# TASK PROMPT:
This exercise requires every record to be repeated exactly.

# # # # #

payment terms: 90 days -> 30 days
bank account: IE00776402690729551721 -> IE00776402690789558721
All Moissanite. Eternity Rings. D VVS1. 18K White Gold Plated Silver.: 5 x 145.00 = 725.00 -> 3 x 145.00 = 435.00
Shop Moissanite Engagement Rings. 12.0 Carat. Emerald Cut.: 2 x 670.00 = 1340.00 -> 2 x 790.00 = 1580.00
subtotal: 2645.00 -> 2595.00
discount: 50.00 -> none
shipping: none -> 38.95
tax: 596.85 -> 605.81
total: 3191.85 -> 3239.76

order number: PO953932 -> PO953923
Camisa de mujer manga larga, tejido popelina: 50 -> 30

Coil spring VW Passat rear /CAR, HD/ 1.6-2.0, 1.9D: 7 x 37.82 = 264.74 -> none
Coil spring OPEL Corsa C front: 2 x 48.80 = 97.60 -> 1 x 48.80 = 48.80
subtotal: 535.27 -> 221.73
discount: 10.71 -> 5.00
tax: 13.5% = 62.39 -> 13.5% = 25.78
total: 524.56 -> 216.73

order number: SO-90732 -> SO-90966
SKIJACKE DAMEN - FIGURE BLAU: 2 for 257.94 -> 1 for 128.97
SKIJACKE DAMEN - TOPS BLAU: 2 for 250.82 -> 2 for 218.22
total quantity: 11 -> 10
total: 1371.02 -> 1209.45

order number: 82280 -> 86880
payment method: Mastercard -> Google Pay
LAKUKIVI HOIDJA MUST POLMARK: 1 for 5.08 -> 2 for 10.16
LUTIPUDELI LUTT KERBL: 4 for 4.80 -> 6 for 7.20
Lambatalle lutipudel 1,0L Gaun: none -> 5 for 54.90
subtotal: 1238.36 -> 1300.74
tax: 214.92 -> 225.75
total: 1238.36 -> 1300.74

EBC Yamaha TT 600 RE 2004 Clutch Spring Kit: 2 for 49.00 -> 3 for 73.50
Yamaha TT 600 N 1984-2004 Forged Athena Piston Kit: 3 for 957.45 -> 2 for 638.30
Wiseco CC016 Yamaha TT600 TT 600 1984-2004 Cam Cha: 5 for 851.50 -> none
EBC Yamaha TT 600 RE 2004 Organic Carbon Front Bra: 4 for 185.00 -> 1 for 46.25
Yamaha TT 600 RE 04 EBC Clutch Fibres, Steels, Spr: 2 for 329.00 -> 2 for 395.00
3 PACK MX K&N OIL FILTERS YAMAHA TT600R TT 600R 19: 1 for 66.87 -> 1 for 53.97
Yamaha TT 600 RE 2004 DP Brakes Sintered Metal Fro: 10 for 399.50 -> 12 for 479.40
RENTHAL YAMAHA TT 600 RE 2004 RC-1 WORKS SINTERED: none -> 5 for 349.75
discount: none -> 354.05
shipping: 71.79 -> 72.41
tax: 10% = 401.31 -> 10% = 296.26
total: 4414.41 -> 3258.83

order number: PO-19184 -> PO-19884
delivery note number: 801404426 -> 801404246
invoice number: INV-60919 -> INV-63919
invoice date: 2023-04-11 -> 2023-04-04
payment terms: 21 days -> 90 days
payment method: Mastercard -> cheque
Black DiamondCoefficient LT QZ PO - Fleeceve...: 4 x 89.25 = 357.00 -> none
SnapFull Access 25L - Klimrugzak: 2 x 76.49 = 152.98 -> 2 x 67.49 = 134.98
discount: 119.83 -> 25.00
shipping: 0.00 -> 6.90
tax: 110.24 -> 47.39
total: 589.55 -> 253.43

# # # # #

# RESPONSE AREA:
payment terms: 90 days -> 30 days
bank account: IE00776402690729551721 -> IE00776402690789558721
All Moissanite. Eternity Rings. D VVS1. 18K White Gold Plated Silver.: 5 x 145.00 = 725.00 -> 3 x 145.00 = 435.00
Shop Moissanite Engagement Rings. 12.0 Carat. Emerald Cut.: 2 x 670.00 = 1340.00 -> 2 x 790.00 = 1580.00
subtotal: 2645.00 -> 2595.00
discount: 50.00 -> none
shipping: none -> 38.95
tax: 596.85 -> 605.81
total: 3191.85 -> 3239.76

order number: PO953932 -> PO953923
Camisa de mujer manga larga, tejido popelina: 50 -> 30

Coil spring VW Passat rear /CAR, HD/ 1.6-2.0, 1.9D: 7 x 37.82 = 264.74 -> none
Coil spring OPEL Corsa C front: 2 x 48.80 = 97.60 -> 1 x 48.80 = 48.80
subtotal: 535.27 -> 221.73
discount: 10.71 -> 5.00
tax: 13.5% = 62.39 -> 13.5% = 25.78
total: 524.56 -> 216.73

order number: SO-90732 -> SO-90966
SKIJACKE DAMEN - FIGURE BLAU: 2 for 257.94 -> 1 for 128.97
SKIJACKE DAMEN - TOPS BLAU: 2 for 250.82 -> 2 for 218.22
total quantity: 11 -> 10
total: 1371.02 -> 1209.45

order number: 82280 -> 86880
payment method: Mastercard -> Google Pay
LAKUKIVI HOIDJA MUST POLMARK: 1 for 5.08 -> 2 for 10.16
LUTIPUDELI LUTT KERBL: 4 for 4.80 -> 6 for 7.20
Lambatalle lutipudel 1,0L Gaun: none -> 5 for 54.90
subtotal: 1238.36 -> 1300.74
tax: 214.92 -> 225.75
total: 1238.36 -> 1300.74

EBC Yamaha TT 600 RE 2004 Clutch Spring Kit: 2 for 49.00 -> 3 for 73.50
Yamaha TT 600 N 1984-2004 Forged Athena Piston Kit: 3 for 957.45 -> 2 for 638.30
Wiseco CC016 Yamaha TT600 TT 600 1984-2004 Cam Cha: 5 for 851.50 -> none
EBC Yamaha TT 600 RE 2004 Organic Carbon Front Bra: 4 for 185.00 -> 1 for 46.25
Yamaha TT 600 RE 04 EBC Clutch Fibres, Steels, Spr: 2 for 329.00 -> 2 for 395.00
3 PACK MX K&N OIL FILTERS YAMAHA TT600R TT 600R 19: 1 for 66.87 -> 1 for 53.97
Yamaha TT 600 RE 2004 DP Brakes Sintered Metal Fro: 10 for 399.50 -> 12 for 479.40
RENTHAL YAMAHA TT 600 RE 2004 RC-1 WORKS SINTERED: none -> 5 for 349.75
discount: none -> 354.05
shipping: 71.79 -> 72.41
tax: 10% = 401.31 -> 10% = 296.26
total: 4414.41 -> 3258.83

order number: PO-19184 -> PO-19884
delivery note number: 801404426 -> 801404246
invoice number: INV-60919 -> INV-63919
invoice date: 2023-04-11 -> 2023-04-04
payment terms: 21 days -> 90 days
payment method: Mastercard -> cheque
Black DiamondCoefficient LT QZ PO - Fleeceve...: 4 x 89.25 = 357.00 -> none
SnapFull Access 25L - Klimrugzak: 2 x 76.49 = 152.98 -> 2 x 67.49 = 134.98
discount: 119.83 -> 25.00
shipping: 0.00 -> 6.90
tax: 110.24 -> 47.39
total: 589.55 -> 253.43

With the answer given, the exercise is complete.